# [Try it]
Once the pictures are removed, output the remaining entries exactly as given.

# [Task inputs]
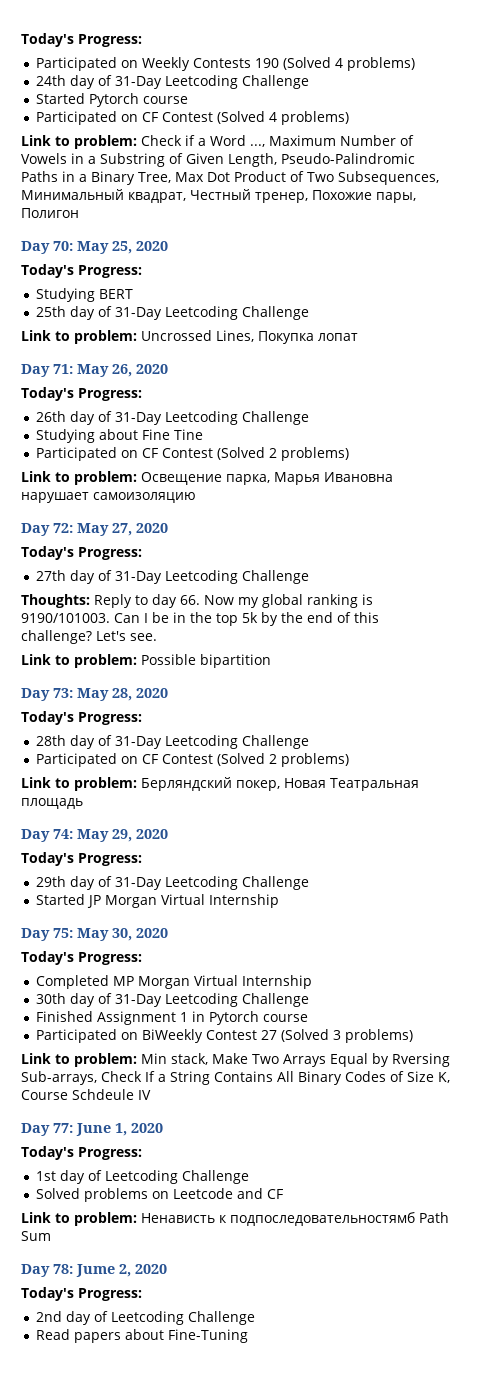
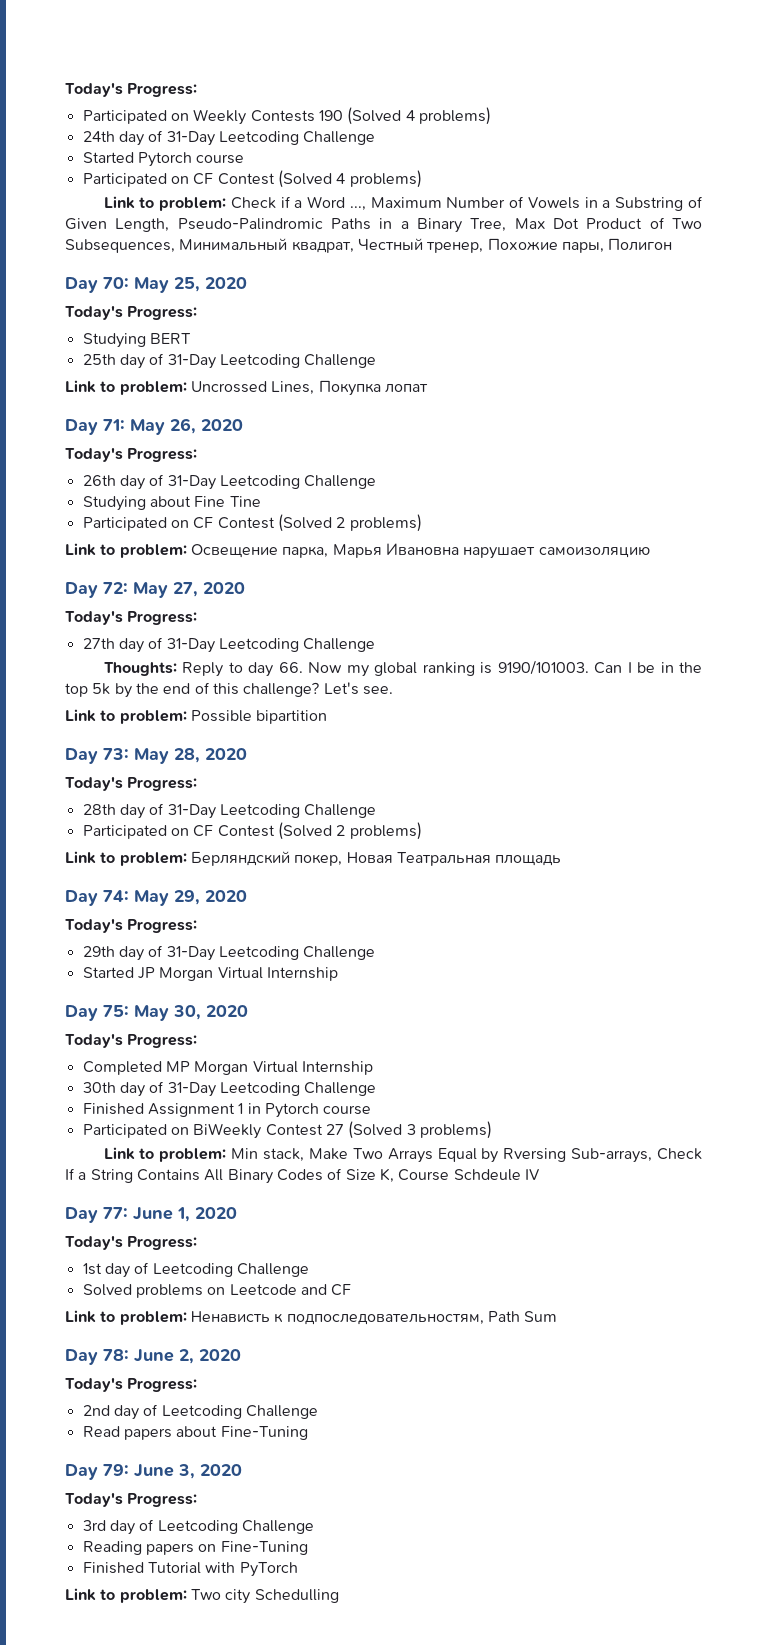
[230,1212,415,1226] подпоследовательностямб -> [286,1314,484,1325] подпоследовательностям,
[76,1264,115,1277] Jume -> [134,1349,174,1362] June
(248, 1336) none -> [65,1464,242,1480] [65,1493,198,1507] [82,1519,314,1535] [82,1541,308,1555] [82,1562,298,1577] [65,1588,339,1604] // Day 79: June 3, 2020 // Today's Progress: // 3rd day of Leetcoding Challenge // Reading papers on Fine-Tuning // Finished Tutorial with PyTorch // Link to problem: Two city Schedulling

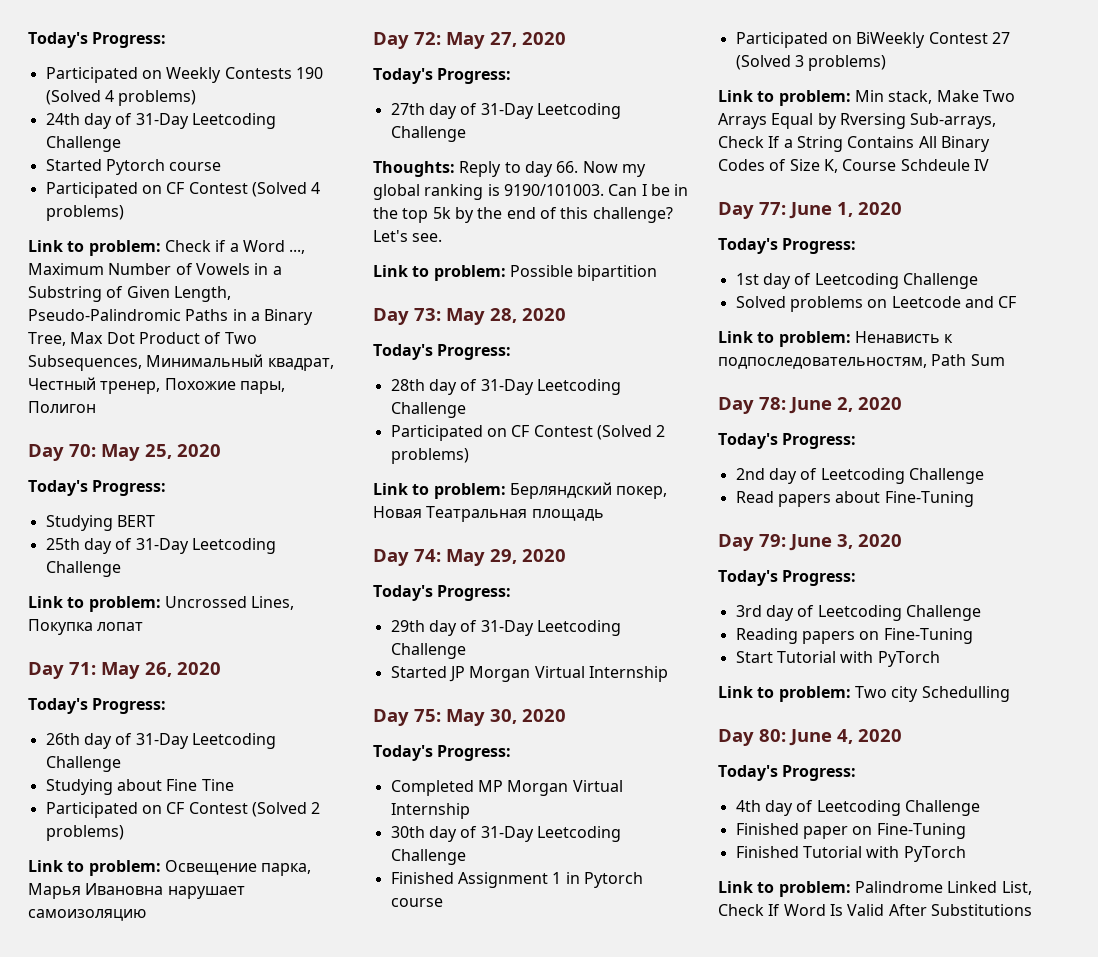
[82,1562,144,1574] Finished -> [735,651,773,663] Start
(339, 1596) none -> [718,729,902,746] [718,765,857,781] [735,800,980,816] [735,823,966,839] [735,846,966,862] [718,881,1032,897] [718,904,1032,916] // Day 80: June 4, 2020 // Today's Progress: // 4th day of Leetcoding Challenge // Finished paper on Fine-Tuning // Finished Tutorial with PyTorch // Link to problem: Palindrome Linked List, Check If Word Is Valid After Substitutions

# [Written response]
[230,1212,415,1226] подпоследовательностямб -> [286,1314,484,1325] подпоследовательностям,
[76,1264,115,1277] Jume -> [134,1349,174,1362] June
(248, 1336) none -> [65,1464,242,1480] [65,1493,198,1507] [82,1519,314,1535] [82,1541,308,1555] [82,1562,298,1577] [65,1588,339,1604] // Day 79: June 3, 2020 // Today's Progress: // 3rd day of Leetcoding Challenge // Reading papers on Fine-Tuning // Finished Tutorial with PyTorch // Link to problem: Two city Schedulling

[82,1562,144,1574] Finished -> [735,651,773,663] Start
(339, 1596) none -> [718,729,902,746] [718,765,857,781] [735,800,980,816] [735,823,966,839] [735,846,966,862] [718,881,1032,897] [718,904,1032,916] // Day 80: June 4, 2020 // Today's Progress: // 4th day of Leetcoding Challenge // Finished paper on Fine-Tuning // Finished Tutorial with PyTorch // Link to problem: Palindrome Linked List, Check If Word Is Valid After Substitutions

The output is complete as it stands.